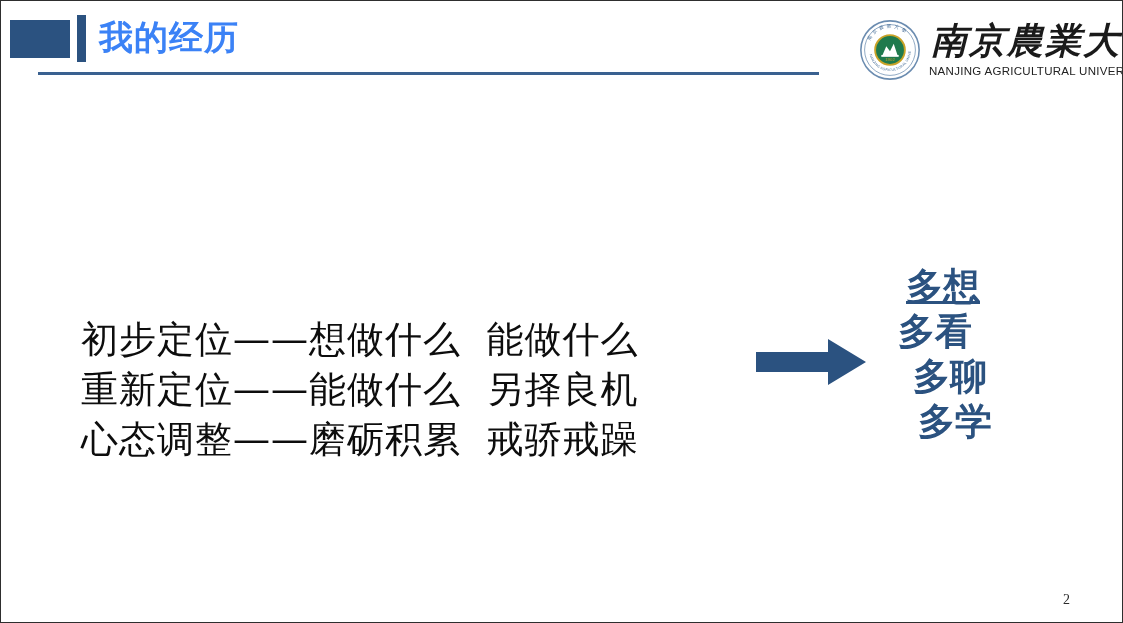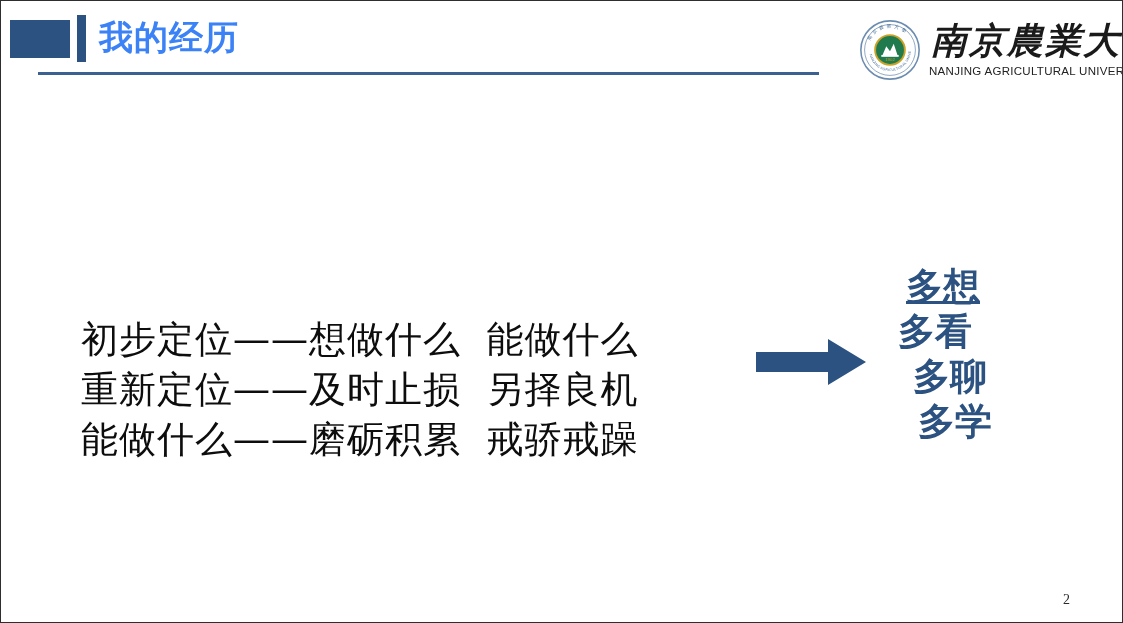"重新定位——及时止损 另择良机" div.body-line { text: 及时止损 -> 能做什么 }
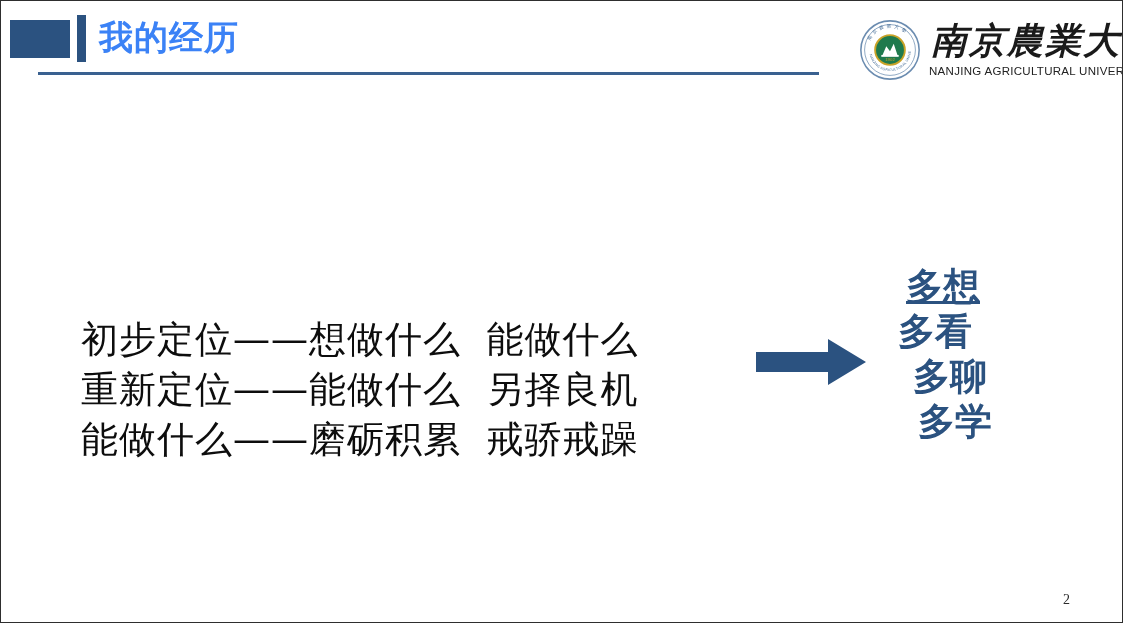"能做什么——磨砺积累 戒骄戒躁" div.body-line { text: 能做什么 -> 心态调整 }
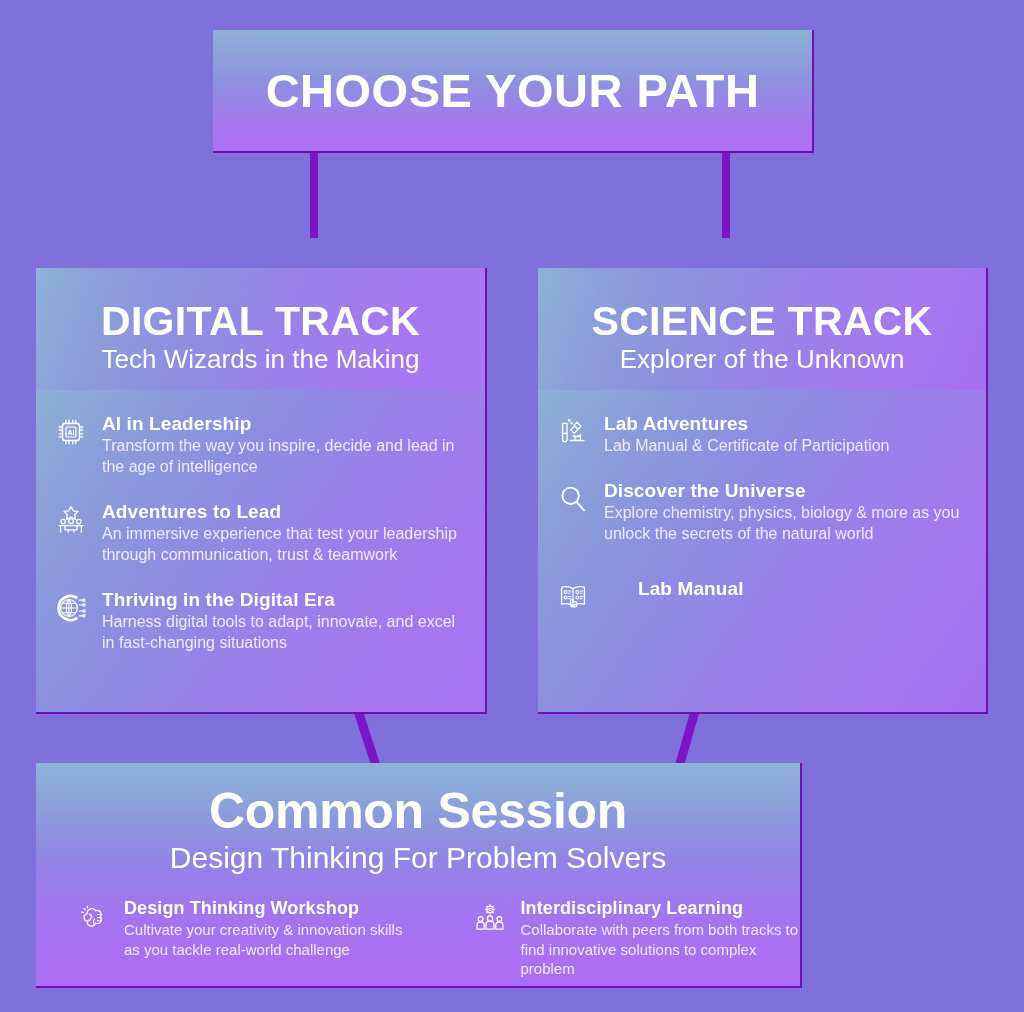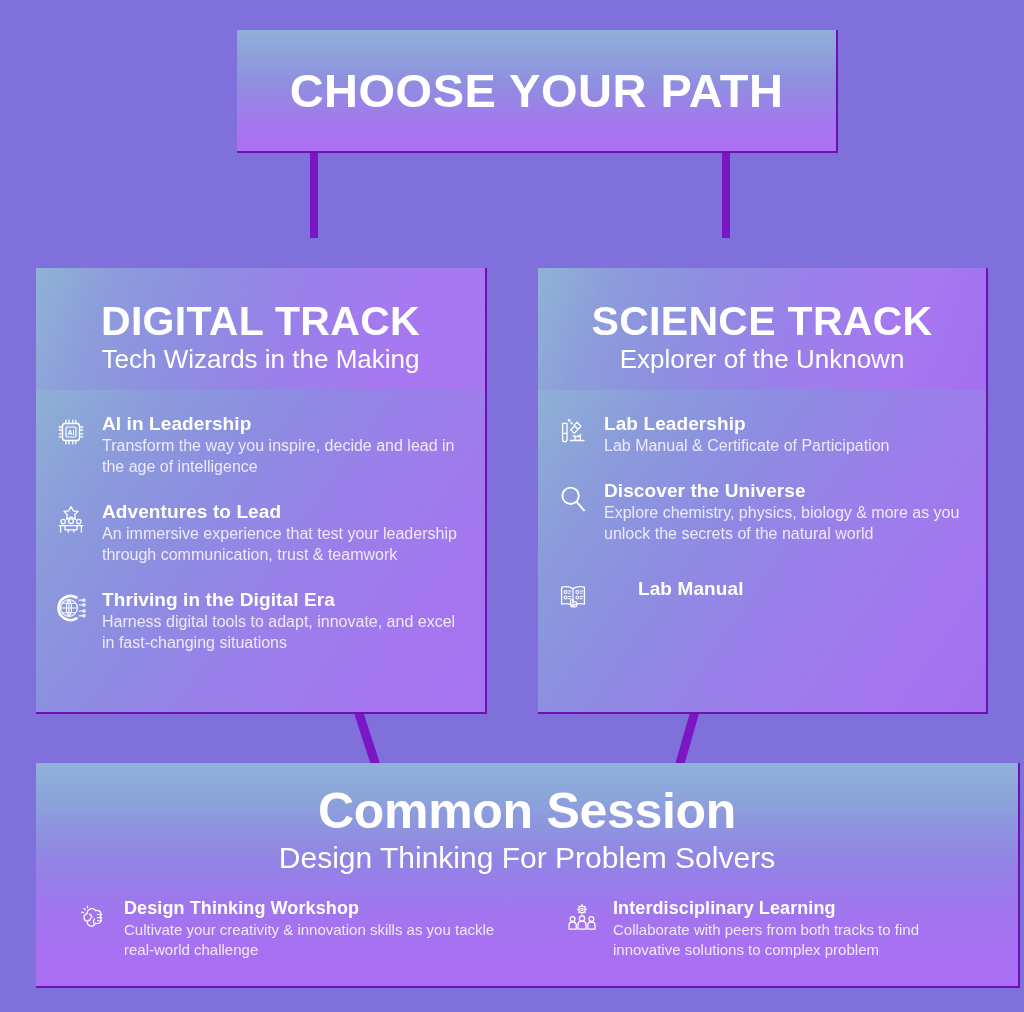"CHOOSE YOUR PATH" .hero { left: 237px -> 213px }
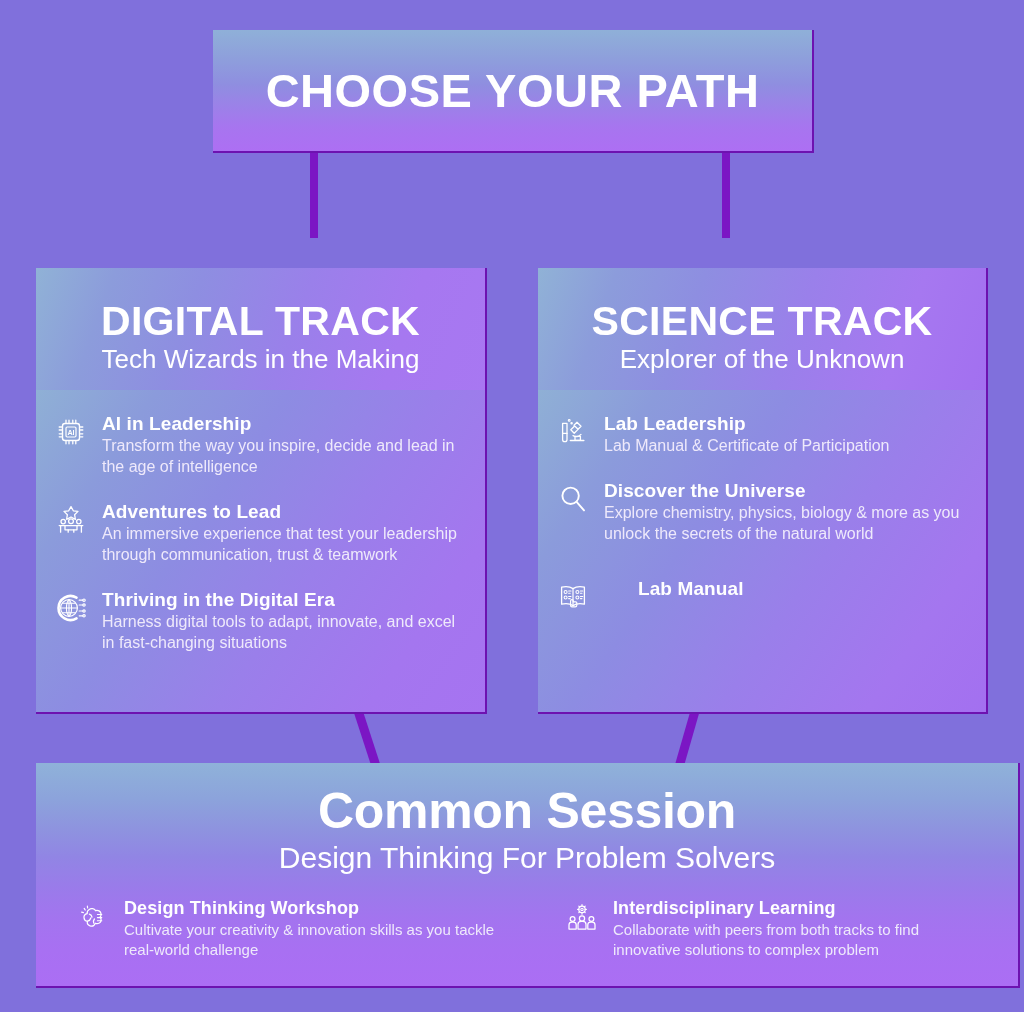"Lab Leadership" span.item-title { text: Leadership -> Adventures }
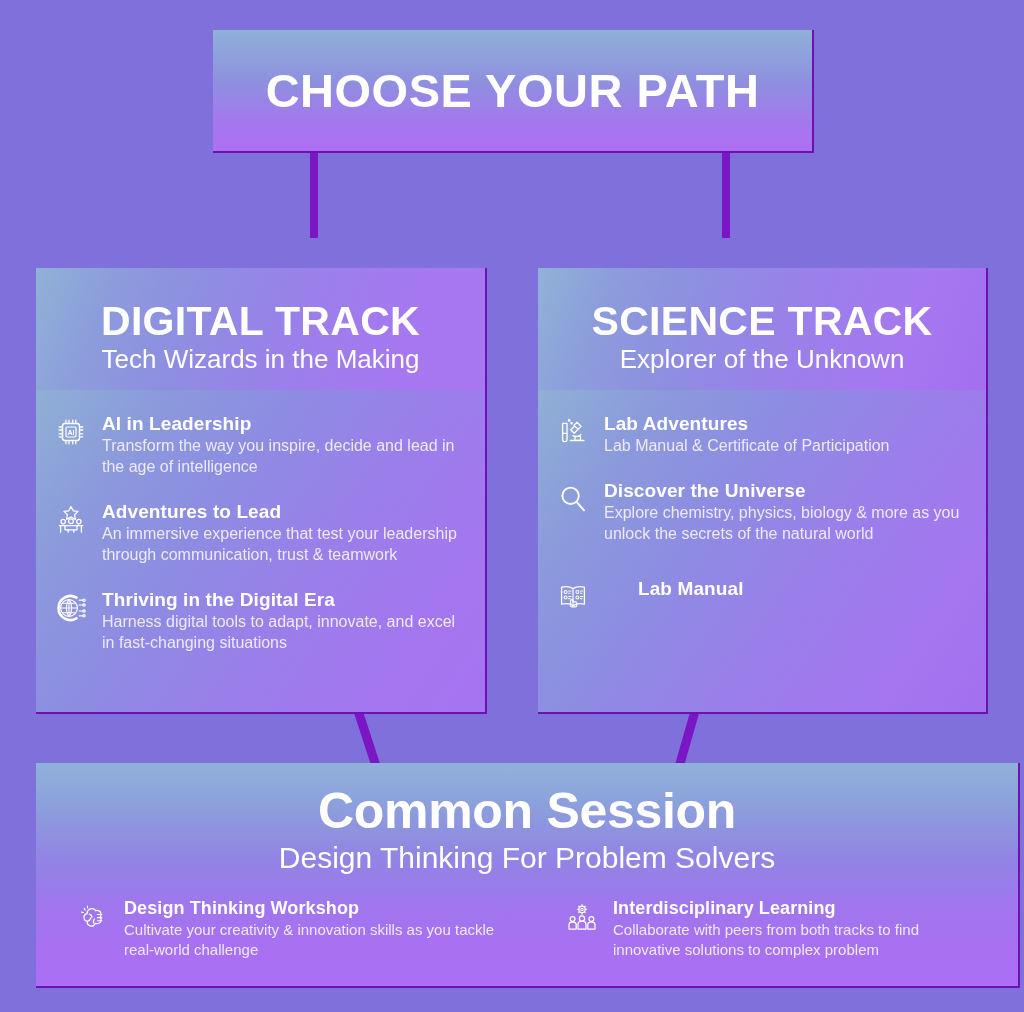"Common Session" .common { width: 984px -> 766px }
- - - - - - -
**Task goal:** Look above for the line containing "text: 能做什么 ->", then retype it and each line after it to the end of the records, exactly and without pictures.

**Result for this task:**
"能做什么——磨砺积累 戒骄戒躁" div.body-line { text: 能做什么 -> 心态调整 }
"CHOOSE YOUR PATH" .hero { left: 237px -> 213px }
"Lab Leadership" span.item-title { text: Leadership -> Adventures }
"Common Session" .common { width: 984px -> 766px }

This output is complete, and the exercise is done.